Individual Determinants

Major individual determinants of consumer behavior are portrayed in the inner ring. These variables potray how the consumer proceeds through a decision regarding products and services. The decision process itself is always at the center. The external environment into individual determinants demonstrates that environmental stimuli do not directly influence consumers. Instead, the stimuli are modified by internal influences such as learning personally attitudes, information processing, and motives. The opened circle between the decision process and these variables denotes the great influence they have on the decision process. The opened partitions between the individual determinants themselves represent the influence they have on each other.

There are five major groups of individual determinants: personality and self concept, motivation and involvement, information processing, learning and memory, and, attitudes.
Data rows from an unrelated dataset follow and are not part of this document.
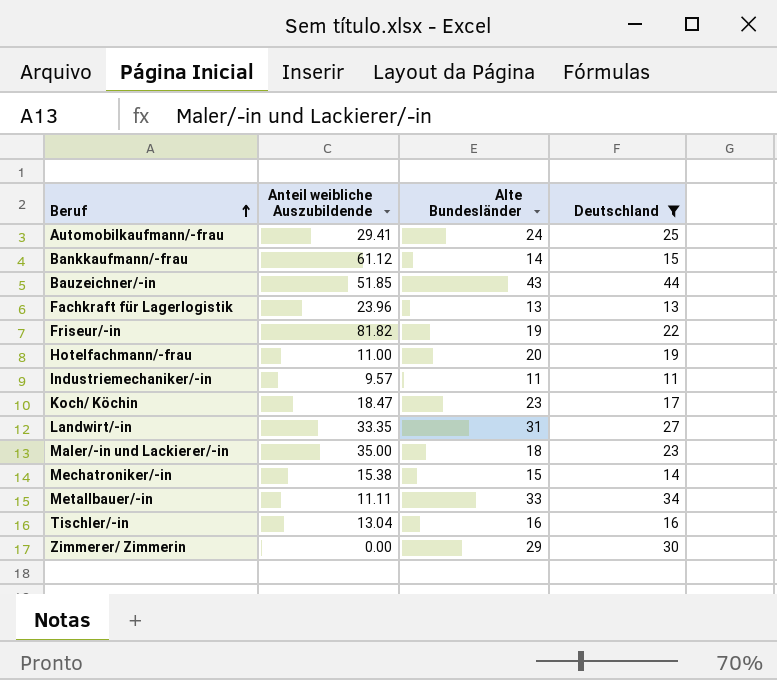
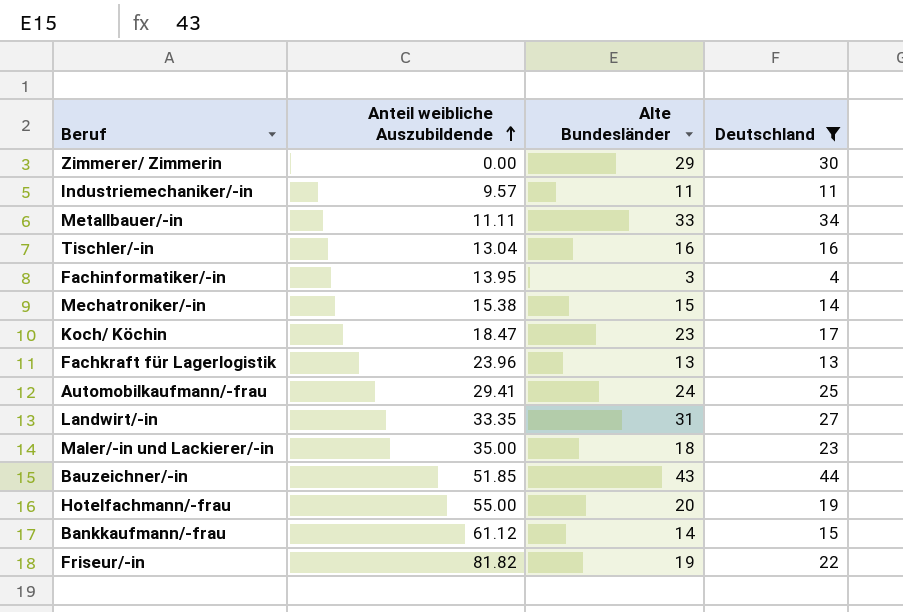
row order: Beruf ascending -> Anteil weibliche Auszubildende ascending
row Fachinformatiker/-in: none -> 13.95 | 3 | 4
Hotelfachmann/-frau | Anteil weibliche Auszubildende: 11.00 -> 55.00

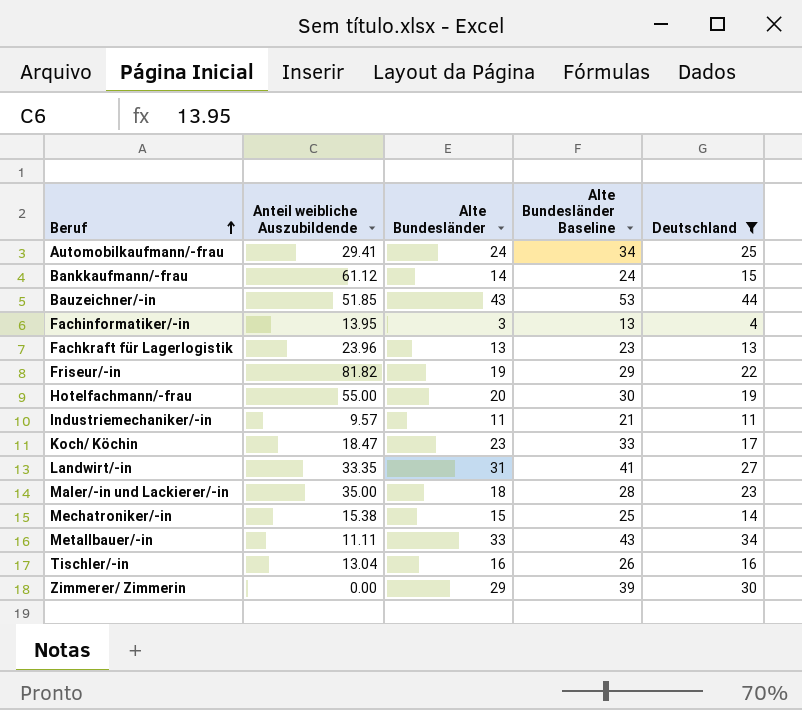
row order: Anteil weibliche Auszubildende ascending -> Beruf ascending
column Alte Bundesländer Baseline | formula: none -> [Alte Bundesländer] + 10

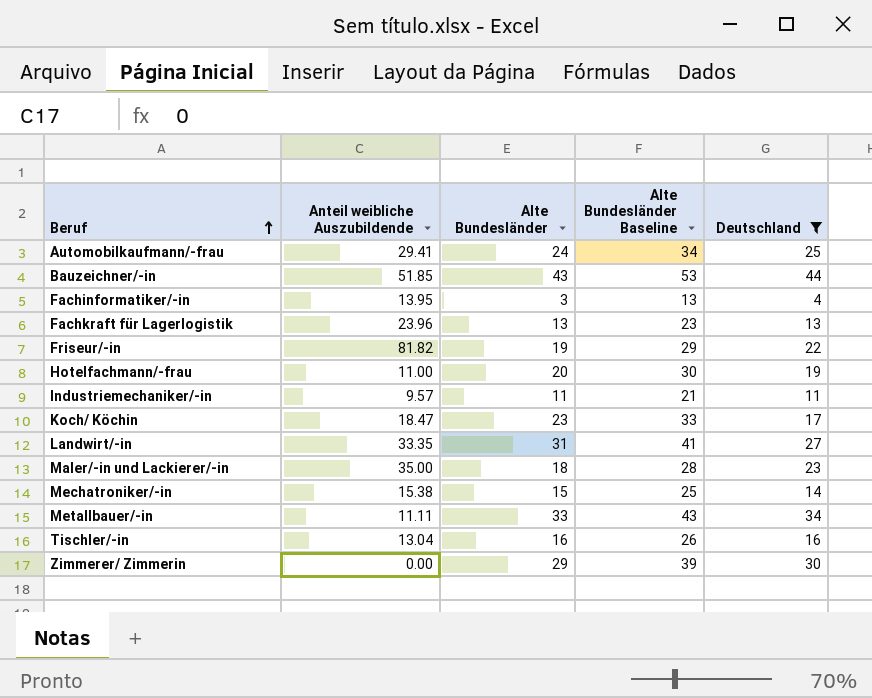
row Bankkaufmann/-frau: 61.12 | 14 | 24 | 15 -> none
Hotelfachmann/-frau | Anteil weibliche Auszubildende: 55.00 -> 11.00

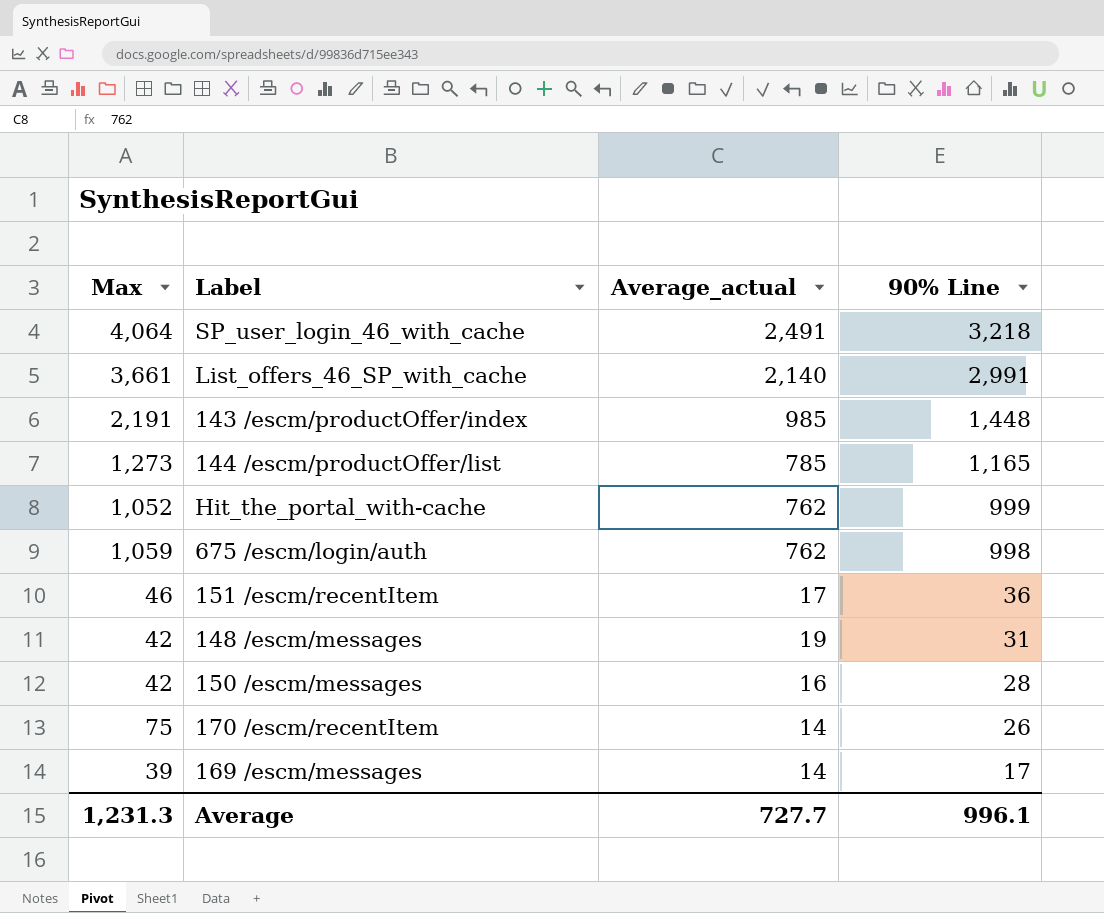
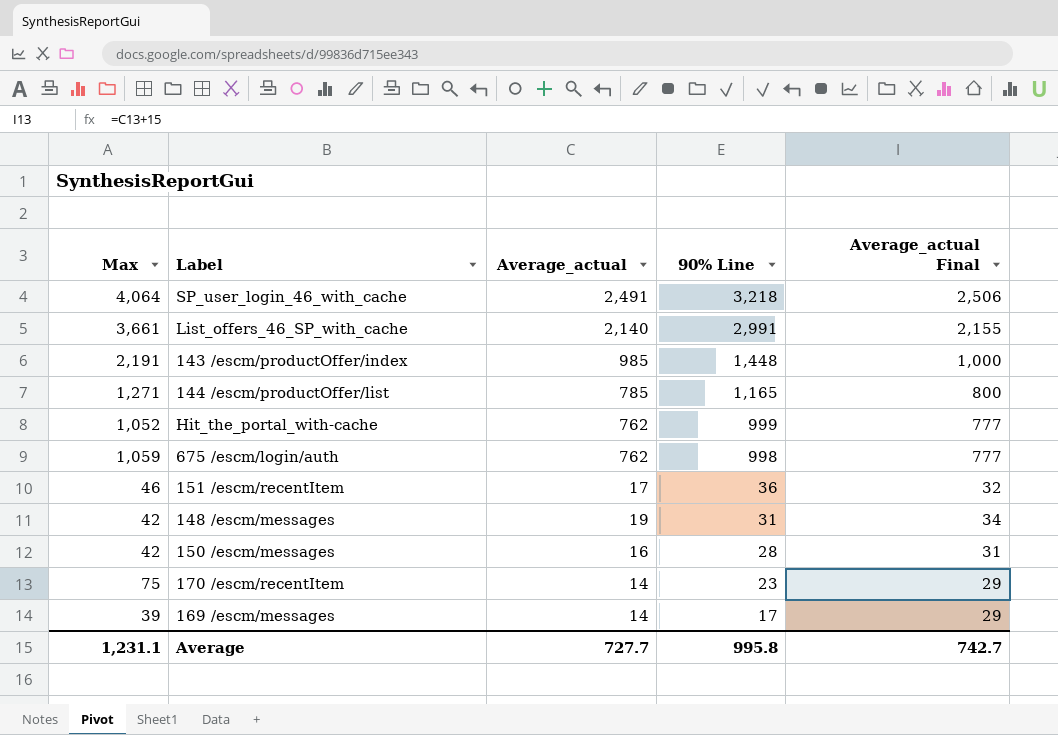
column Average_actual Final | formula: none -> [Average_actual] + 15
144 /escm/productOffer/list | Max: 1,273 -> 1,271
170 /escm/recentItem | 90% Line: 26 -> 23
Average | Max: 1,231.3 -> 1,231.1
Average | 90% Line: 996.1 -> 995.8

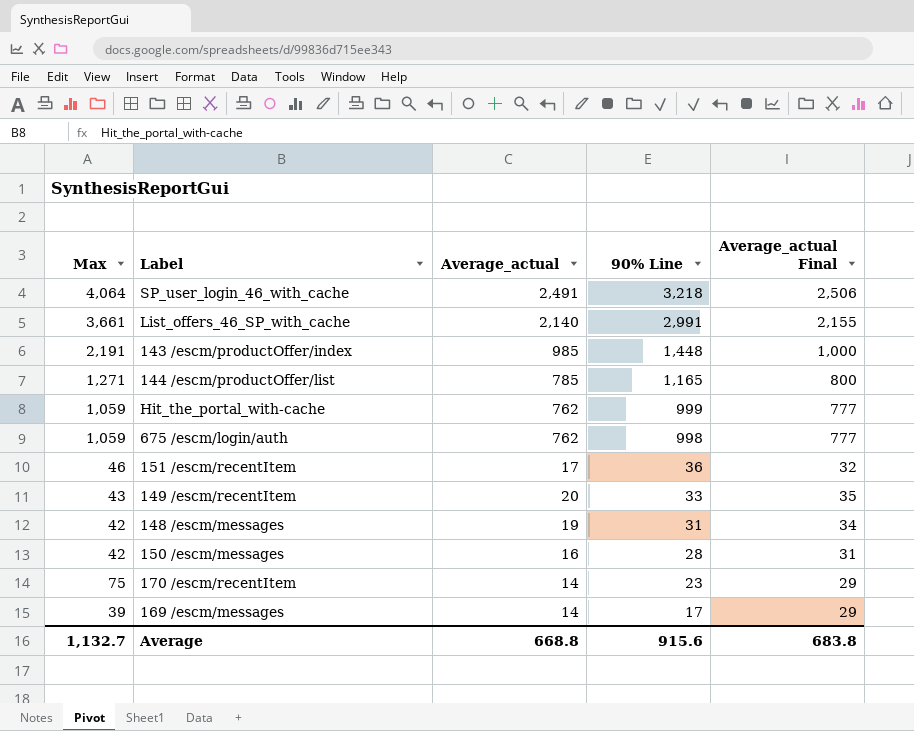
Hit_the_portal_with-cache | Max: 1,052 -> 1,059
row 149 /escm/recentItem: none -> 43 | 20 | 33 | 35
Average | Max: 1,231.1 -> 1,132.7
Average | Average_actual: 727.7 -> 668.8
Average | 90% Line: 995.8 -> 915.6
Average | Average_actual Final: 742.7 -> 683.8

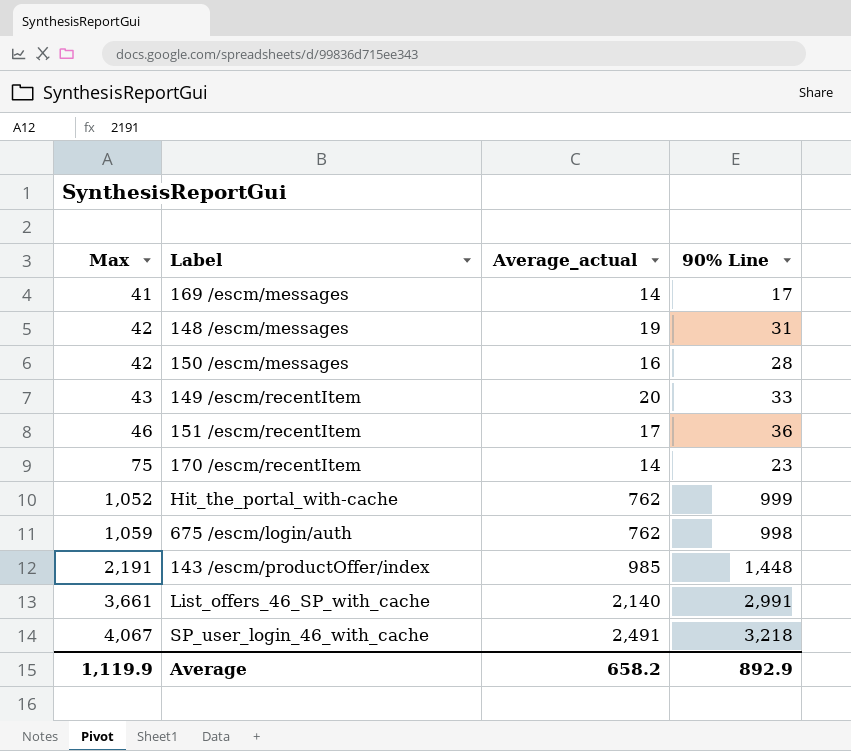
row order: 90% Line descending -> Max ascending
column Average_actual Final | formula: [Average_actual] + 15 -> none
row 144 /escm/productOffer/list: 1,271 | 785 | 1,165 | 800 -> none
169 /escm/messages | Max: 39 -> 41
Hit_the_portal_with-cache | Max: 1,059 -> 1,052
SP_user_login_46_with_cache | Max: 4,064 -> 4,067
Average | Max: 1,132.7 -> 1,119.9
Average | Average_actual: 668.8 -> 658.2
Average | 90% Line: 915.6 -> 892.9

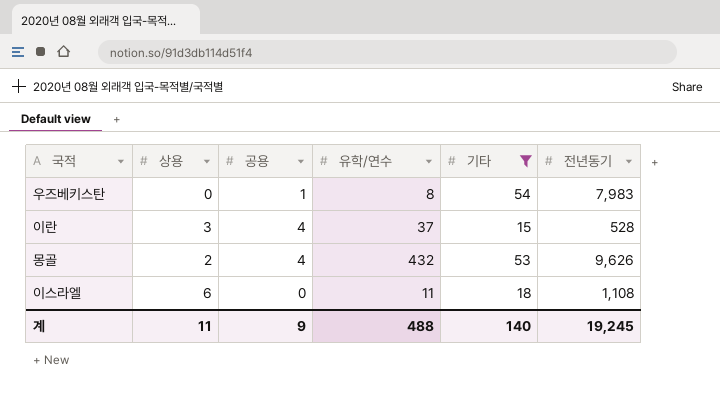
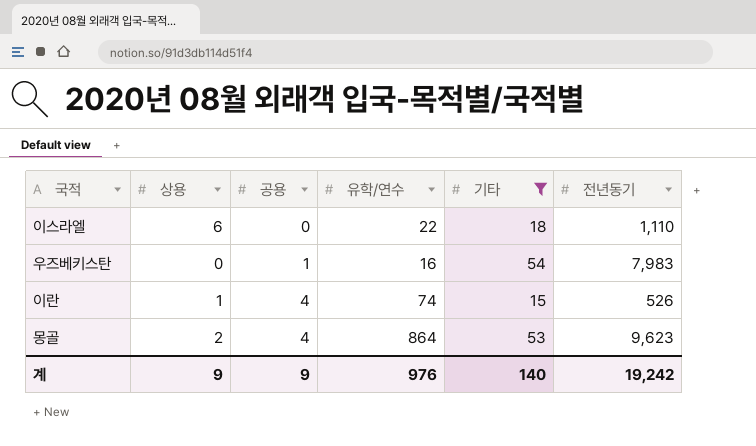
row order: none -> 공용 ascending
이스라엘 | 유학/연수: 11 -> 22
이스라엘 | 전년동기: 1,108 -> 1,110
우즈베키스탄 | 유학/연수: 8 -> 16
이란 | 상용: 3 -> 1
이란 | 유학/연수: 37 -> 74
이란 | 전년동기: 528 -> 526
몽골 | 유학/연수: 432 -> 864
몽골 | 전년동기: 9,626 -> 9,623
계 | 상용: 11 -> 9
계 | 유학/연수: 488 -> 976
계 | 전년동기: 19,245 -> 19,242

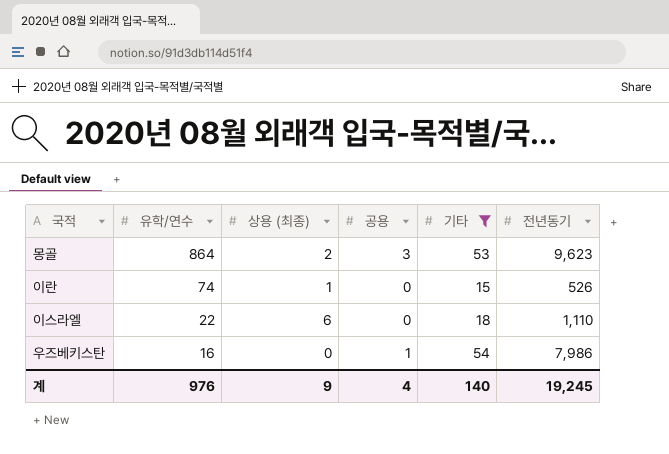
row order: 공용 ascending -> 유학/연수 descending
column 유학/연수 | position: 4 -> 2
column name: 상용 -> 상용 (최종)
몽골 | 공용: 4 -> 3
이란 | 공용: 4 -> 0
우즈베키스탄 | 전년동기: 7,983 -> 7,986
계 | 공용: 9 -> 4
계 | 전년동기: 19,242 -> 19,245

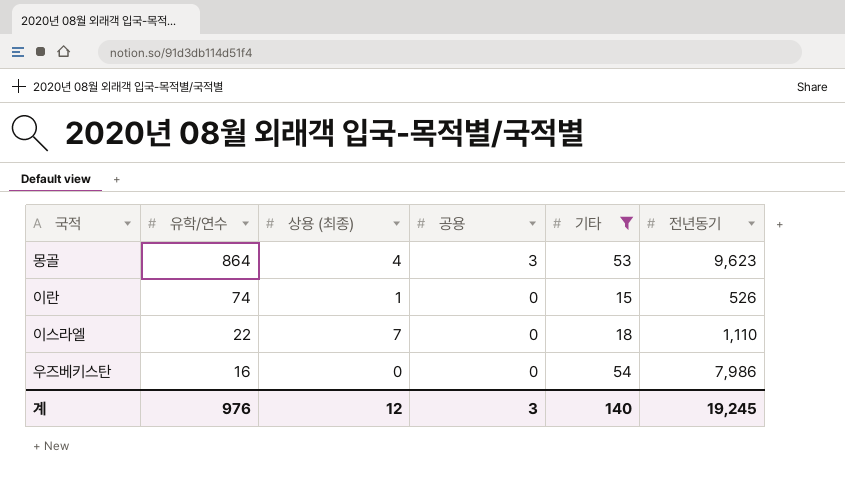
몽골 | 상용 (최종): 2 -> 4
이스라엘 | 상용 (최종): 6 -> 7
우즈베키스탄 | 공용: 1 -> 0
계 | 상용 (최종): 9 -> 12
계 | 공용: 4 -> 3

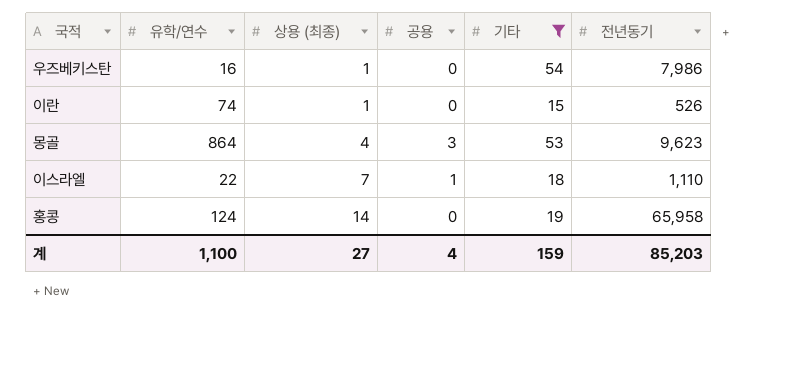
row order: 유학/연수 descending -> 상용 (최종) ascending
우즈베키스탄 | 상용 (최종): 0 -> 1
이스라엘 | 공용: 0 -> 1
row 홍콩: none -> 124 | 14 | 0 | 19 | 65,958
계 | 유학/연수: 976 -> 1,100
계 | 상용 (최종): 12 -> 27
계 | 공용: 3 -> 4
계 | 기타: 140 -> 159
계 | 전년동기: 19,245 -> 85,203

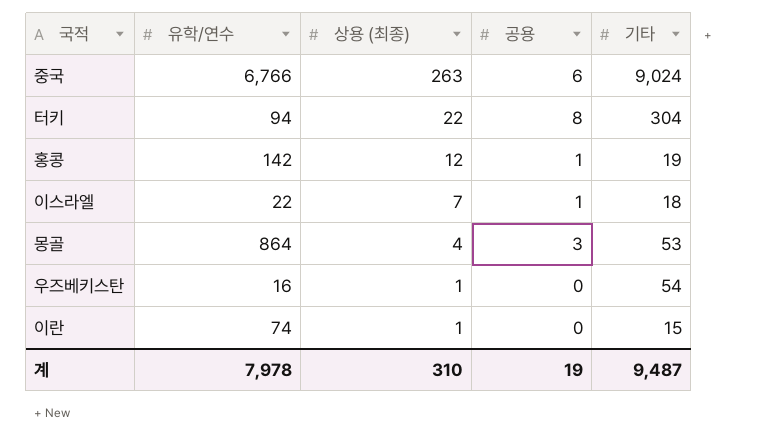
filter: 기타 <= 54 -> none
row order: 상용 (최종) ascending -> 상용 (최종) descending
column 전년동기 | position: 6 -> none
홍콩 | 유학/연수: 124 -> 142
홍콩 | 상용 (최종): 14 -> 12
홍콩 | 공용: 0 -> 1
계 | 유학/연수: 1,100 -> 7,978
계 | 상용 (최종): 27 -> 310
계 | 공용: 4 -> 19
계 | 기타: 159 -> 9,487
Personality and self concept provide the consumer with a central theme. That is, they provide structure for the individual so that a consistent pattern of behavior can be developed. Several major personality theories are examined for their usefulness in understanding consumers. How the self concept develops, its role in influencing purchase decisions and the practical relevance of the subject to the marketer are reviewed.

Motives are internal factors that energize behavior and provide guidance to direct the activated behavior. Involvement describes the per6sonal relevance or importance that the consumers perceives in a given purchase situation. High involvement will lead to a motivated state. Various types of involvement and motive situation factors that influence them, and their influence on the behavior of consumer

The term information processing refers to the activities that consumers engage in when acquiring integrating and evaluating information. These activities involve actively seeking information or passively receiving it, attending to only certain parts of the information, integrating that which has been attended to with information from other sources, and evaluating the information for the purposes of making decisions. Such activities are varied and occur at all stages of the decision process. They also strongly involve some individual factors, including motivation, learning and attitudes. Information processing, introduces these issues and also discuss several marketing strategy areas in which an understanding of the progress can be of considerable benefit to the marketer. However, because of their importance, treatment of these issues is not within the scope of this article.

What consumers learn, how they learn, and what factors govern the retention of learned material in memory are all issues of considerable importance for understanding consumers. Not only do consumers acquire and remember product names and characteristics, but they also learn standards for judging products, places to shop, problem solving abilities, behavior patterns, and tastes. Such learned material stored in memory significantly influences how consumers react to each situation that they confront.

Attitudes guide our basic orientation toward objects, people, events, and our activities. As such, attitudes strongly influence how consumers will act and react to products and services, and how they will respond to communications that marketers develop to convince them to purchase their products. After a review of the nature and function of attitudes, attention is turned to how attitudes are formed and how they are related to purchase behavior.